Parallèlement, le Prince héritier a également convié les Chefs d’Etat du Conseil de Coopération du Golfe (CCG) et d’Asie à venir au Bahreïn pour participer à un éventuel sommet interrégional de dialogue social sur les questions relatives au travail. Il réunirait les pays d’origine et d’accueil de main-d’œuvre afin de «discuter ouvertement et honnêtement de l’impact réel de la mondialisation sur chacune de nos nations» et «d’établir une structure tripartite de dialogue social dans notre région».
Il a déclaré que le Bahreïn était confronté à trois principaux problèmes sociaux, à savoir l’évolution démographique avec une main-d’œuvre de plus en plus jeune et nombreuse, les travailleurs invités à Bahreïn, et la nécessité de «donner à notre jeunesse accès non seulement à l’éducation et à l’intégration économique» mais aussi la possibilité de «réaliser ses aspirations».
«En nous engageant aujourd’hui à créer une plateforme partagée pour développer le dialogue social et répondre à ces trois questions clés, nous pouvons commencer à élaborer des solutions opérationnelles» qui recevront le soutien de nombreux acteurs, y compris les gouvernements, le secteur privé, les syndicats et les organisations non gouvernementales, a ajouté le Prince héritier.
Accueillant le Prince héritier, le Directeur général du BIT, Juan Somavia, l’a décrit comme un avant-gardiste, doté d’une vision moderne de l’engagement en faveur du changement et d’une foi dans le dialogue. Il a rappelé que Bahreïn avait été l’un des pionniers des Programmes nationaux de travail décent, lançant un programme pilote dès 2002.
Le Prince héritier a affirmé aux délégués: «Bahreïn est peut-être une île, mais notre économie n’en est pas une». Il a relevé que, si Bahreïn s’engageait à continuer d’accueillir et protéger les travailleurs venus du monde entier, la nécessité de faire plus pour relever le défi du chômage national se fait de plus en plus pressante.
Il a également annoncé que Bahreïn avait créé deux nouveaux organismes publics pour rendre la main-d’œuvre native de l’île plus attractive pour l’industrie et encourager l’esprit d’entreprise. Un fonds pour le travail a été établi afin d’améliorer la productivité du secteur privé et développer des programmes de formation, ainsi qu’une autorité de régulation du marché du travail qui coopère avec les départements ministériels afin de formuler les meilleures approches pour structurer le marché du travail.

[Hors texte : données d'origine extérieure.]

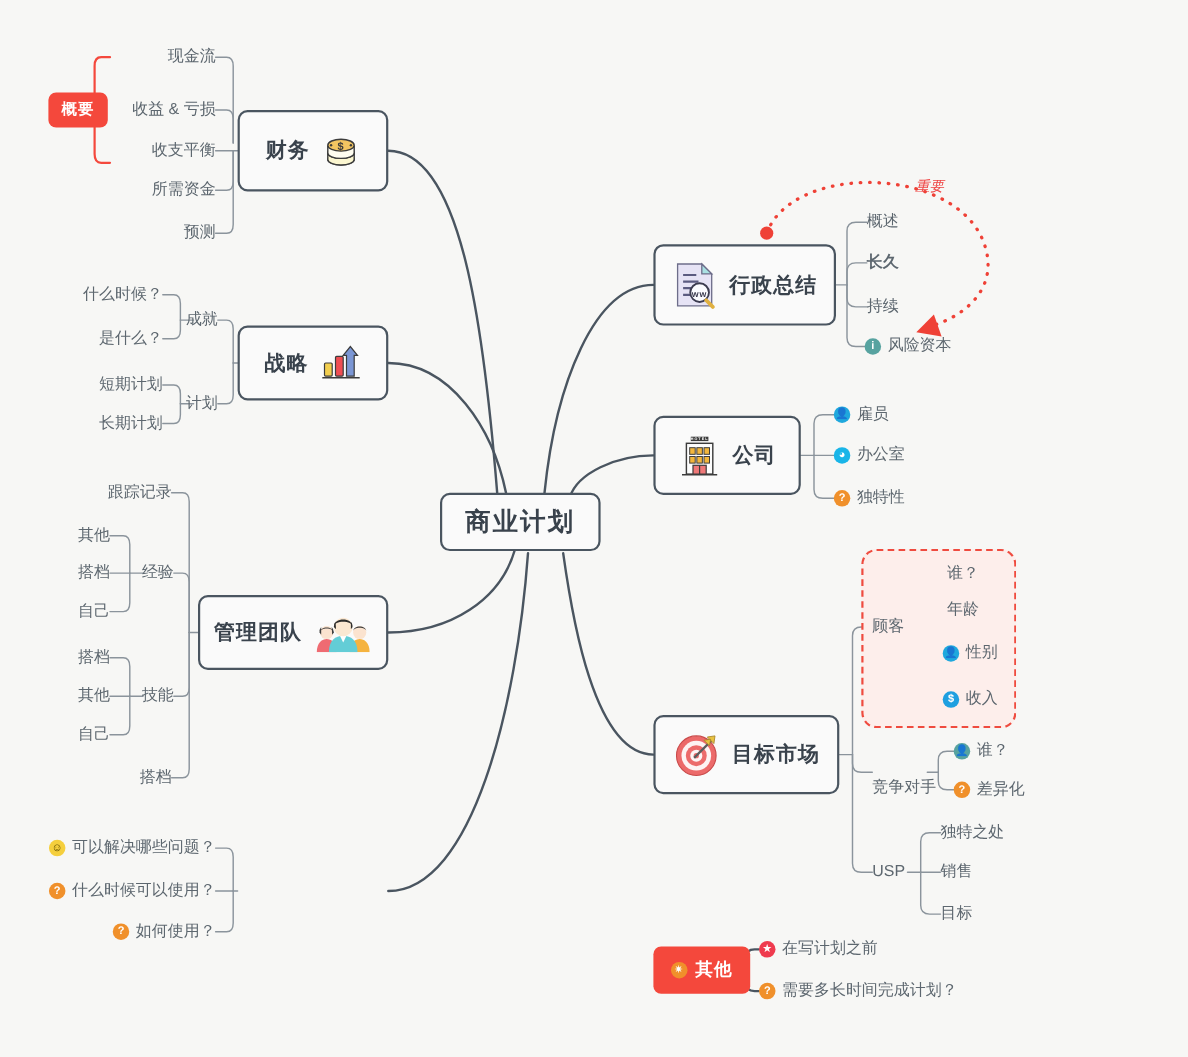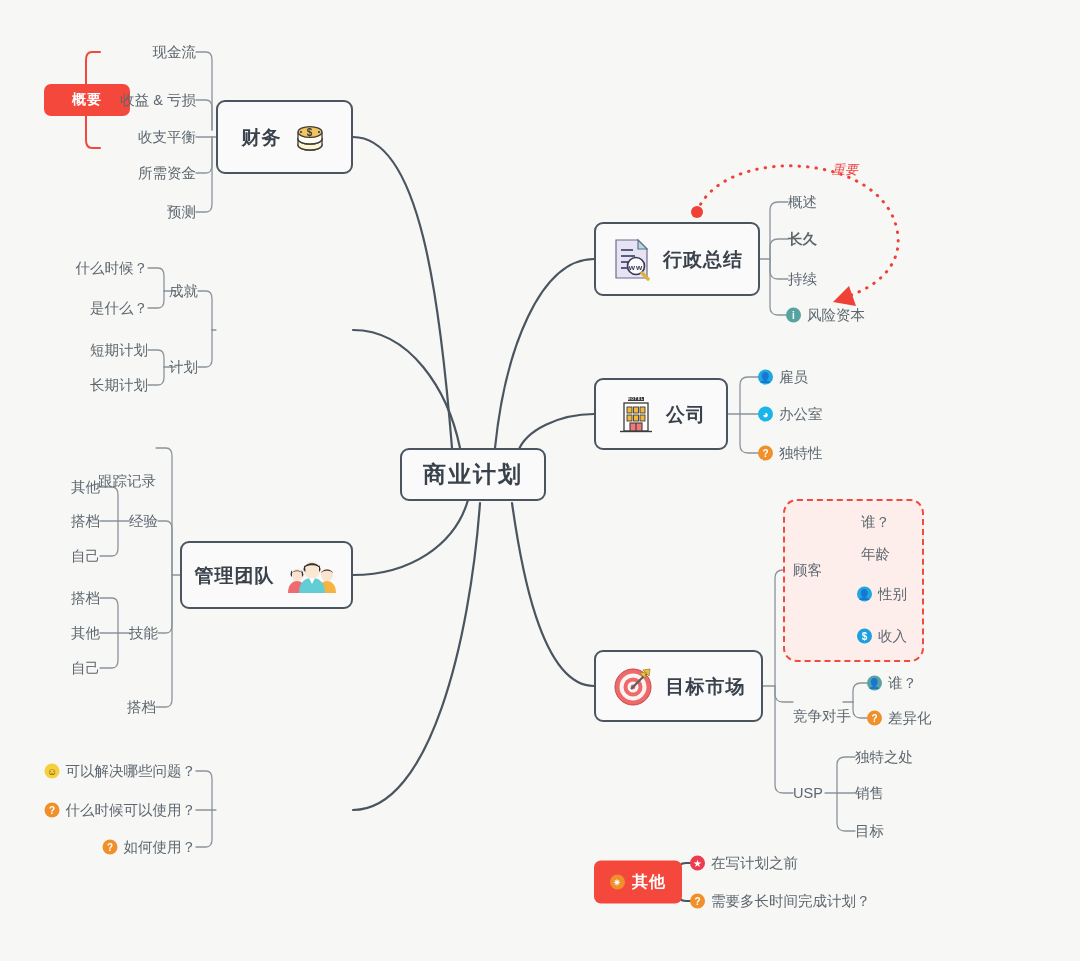"概要" .badge { padding: 7px 28px -> 7px 12px }
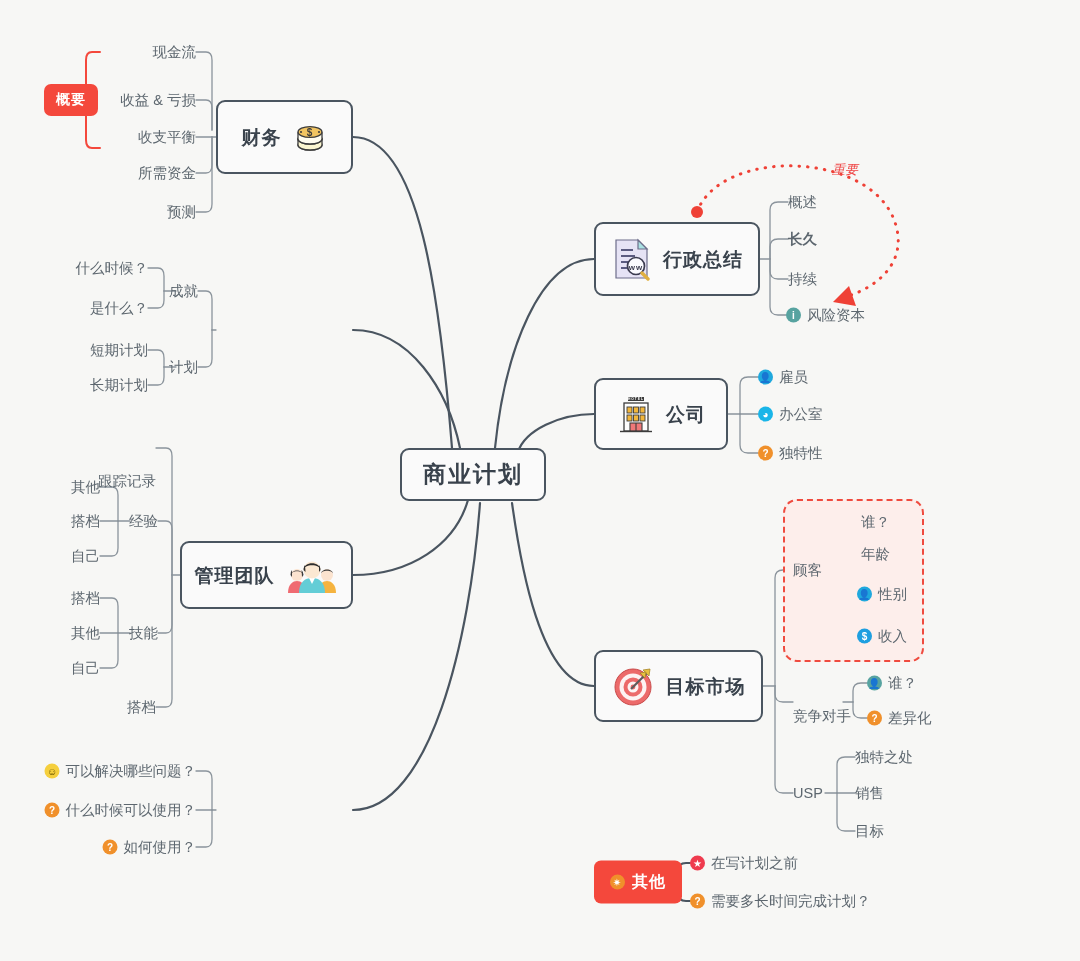"战略" div.topic { html: none -> <div> <span>战略</span> <svg> <rect></rect> <rect></rect> <path></path> <line></line> </svg> </div> }
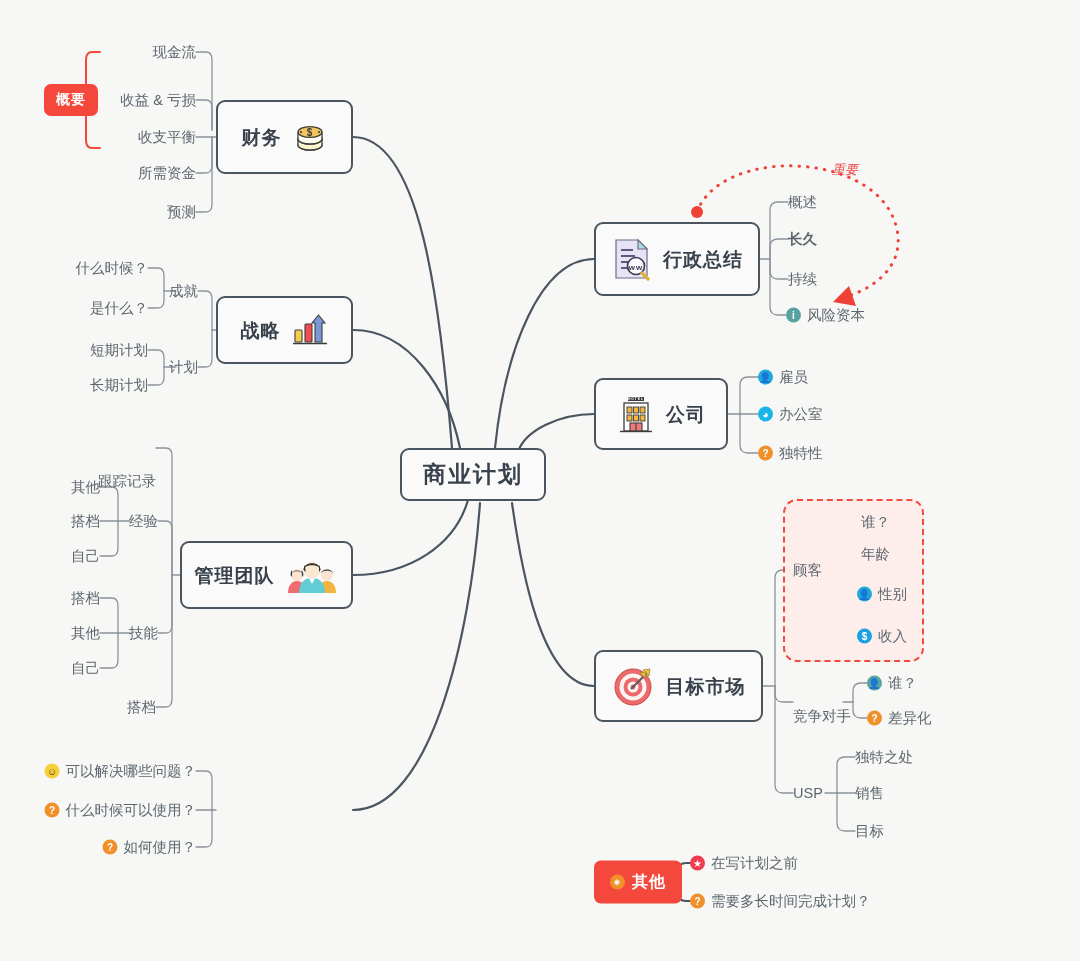"跟踪记录" div.leaf { margin-top: 33px -> none }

Le Prince héritier a ajouté qu’avec l’aide de l’OIT une assurance chômage avait été mise en place et que les formations étaient adaptées aux besoins des employeurs. Il a dit que le gouvernement s’était aussi engagé à laisser toute liberté aux travailleurs de se syndiquer et à encourager le dialogue entre partenaires sociaux.
S’exprimant sur la souffrance du peuple palestinien, il a plaidé pour un assouplissement immédiat des conditions économiques qui ont engendré des taux de chômage sans précédent et pour un «dialogue qui débouche sur une solution mutuellement agréée par les deux États… Ce sont des étapes clés pour assurer que l’on peut garder espoir et que la flamme de la justice ne s’est pas encore éteinte.»
La Conférence internationale du Travail est la réunion annuelle de l’OIT. Elle rassemble plus de 3 000 délégués, représentant gouvernements, travailleurs et employeurs des 180 Etats Membres. La Conférence qui se déroule à Genève s’achèvera le vendredi 15 juin.